I could see ToolLoader.exe but I did not find EntLibConfig.exe. - Anonymous
January 31, 2005
That probably means EntLibConfig.exe didn't compile successfully. I suggest you open up the full VS Solution and work from there, fixing any compile issues you run into. - Anonymous
January 31, 2005
Tom - Well, it's ok with EntLib because there is source. But with WSE I don't have source code.
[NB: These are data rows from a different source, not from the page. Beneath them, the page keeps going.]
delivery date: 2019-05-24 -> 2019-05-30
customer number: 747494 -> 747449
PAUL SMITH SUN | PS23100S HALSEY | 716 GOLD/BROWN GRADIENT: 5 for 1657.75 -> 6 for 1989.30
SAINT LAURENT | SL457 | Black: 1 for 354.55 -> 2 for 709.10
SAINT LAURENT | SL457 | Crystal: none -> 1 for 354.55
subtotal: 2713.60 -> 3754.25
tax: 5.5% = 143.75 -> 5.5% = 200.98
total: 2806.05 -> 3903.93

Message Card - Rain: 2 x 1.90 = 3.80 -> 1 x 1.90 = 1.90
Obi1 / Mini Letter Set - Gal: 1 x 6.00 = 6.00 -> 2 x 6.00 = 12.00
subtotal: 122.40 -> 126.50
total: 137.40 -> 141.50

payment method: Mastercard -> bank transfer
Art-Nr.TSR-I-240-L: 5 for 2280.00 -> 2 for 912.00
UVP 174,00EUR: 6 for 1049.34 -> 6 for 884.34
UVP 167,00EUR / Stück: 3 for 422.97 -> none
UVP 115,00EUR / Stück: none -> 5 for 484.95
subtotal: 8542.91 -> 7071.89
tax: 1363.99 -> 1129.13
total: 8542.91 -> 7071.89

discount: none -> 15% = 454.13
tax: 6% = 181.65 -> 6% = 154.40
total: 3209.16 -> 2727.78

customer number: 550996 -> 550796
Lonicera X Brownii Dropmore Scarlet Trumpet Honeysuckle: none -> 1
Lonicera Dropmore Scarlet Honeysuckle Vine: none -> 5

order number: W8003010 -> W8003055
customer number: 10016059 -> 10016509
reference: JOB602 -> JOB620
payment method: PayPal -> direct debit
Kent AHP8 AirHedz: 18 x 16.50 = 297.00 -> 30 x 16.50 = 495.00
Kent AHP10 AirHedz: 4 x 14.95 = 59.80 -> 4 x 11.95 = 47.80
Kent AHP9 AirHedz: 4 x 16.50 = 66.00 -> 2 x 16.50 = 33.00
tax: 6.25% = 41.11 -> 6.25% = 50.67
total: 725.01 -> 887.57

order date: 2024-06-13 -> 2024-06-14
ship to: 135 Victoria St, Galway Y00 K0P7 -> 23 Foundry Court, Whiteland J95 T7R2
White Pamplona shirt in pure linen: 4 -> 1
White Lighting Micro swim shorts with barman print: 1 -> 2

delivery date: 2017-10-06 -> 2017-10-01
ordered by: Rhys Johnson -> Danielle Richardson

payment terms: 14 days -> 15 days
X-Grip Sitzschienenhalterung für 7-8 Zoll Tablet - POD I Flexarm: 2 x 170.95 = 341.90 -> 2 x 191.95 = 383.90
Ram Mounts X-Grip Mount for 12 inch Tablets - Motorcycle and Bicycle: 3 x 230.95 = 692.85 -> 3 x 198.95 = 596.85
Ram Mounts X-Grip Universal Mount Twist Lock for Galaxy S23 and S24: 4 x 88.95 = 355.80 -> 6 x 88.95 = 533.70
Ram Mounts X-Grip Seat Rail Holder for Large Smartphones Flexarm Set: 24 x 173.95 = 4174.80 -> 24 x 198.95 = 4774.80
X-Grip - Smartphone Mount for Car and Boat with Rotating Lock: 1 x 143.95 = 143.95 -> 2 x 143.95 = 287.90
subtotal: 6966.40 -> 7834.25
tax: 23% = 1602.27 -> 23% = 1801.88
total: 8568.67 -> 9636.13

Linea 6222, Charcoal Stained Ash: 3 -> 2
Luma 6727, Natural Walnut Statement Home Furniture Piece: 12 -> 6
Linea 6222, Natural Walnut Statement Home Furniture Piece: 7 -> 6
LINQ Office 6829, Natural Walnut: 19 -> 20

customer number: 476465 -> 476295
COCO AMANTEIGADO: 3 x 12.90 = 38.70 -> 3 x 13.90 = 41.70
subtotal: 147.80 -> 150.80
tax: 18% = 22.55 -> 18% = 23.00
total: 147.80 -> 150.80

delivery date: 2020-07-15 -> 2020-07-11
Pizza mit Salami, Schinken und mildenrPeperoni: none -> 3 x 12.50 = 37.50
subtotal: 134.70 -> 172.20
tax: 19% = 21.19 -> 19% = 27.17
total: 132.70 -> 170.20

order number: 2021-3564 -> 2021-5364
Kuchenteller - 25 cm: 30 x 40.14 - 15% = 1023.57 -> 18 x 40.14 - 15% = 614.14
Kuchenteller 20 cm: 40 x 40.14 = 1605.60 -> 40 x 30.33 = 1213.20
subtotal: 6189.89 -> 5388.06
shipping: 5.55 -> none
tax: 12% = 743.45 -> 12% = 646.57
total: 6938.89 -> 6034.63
I would perefer to have inline help for every class/method and several application examples as API Reference without inline help. - Anonymous
January 31, 2005
The comment has been removed - Anonymous
February 03, 2005
FWIW, I installed the Enterprise library to an OS partition on the D drive. However, the documentation shortcut utilized "C:" in the link (hence was broken). - Anonymous
February 26, 2005
See my comments under your other thread for VNext.
http://blogs.msdn.com/tomholl/archive/2005/02/14/372512.aspx?Pending=true
Sort of a brownish "golden hour" for me.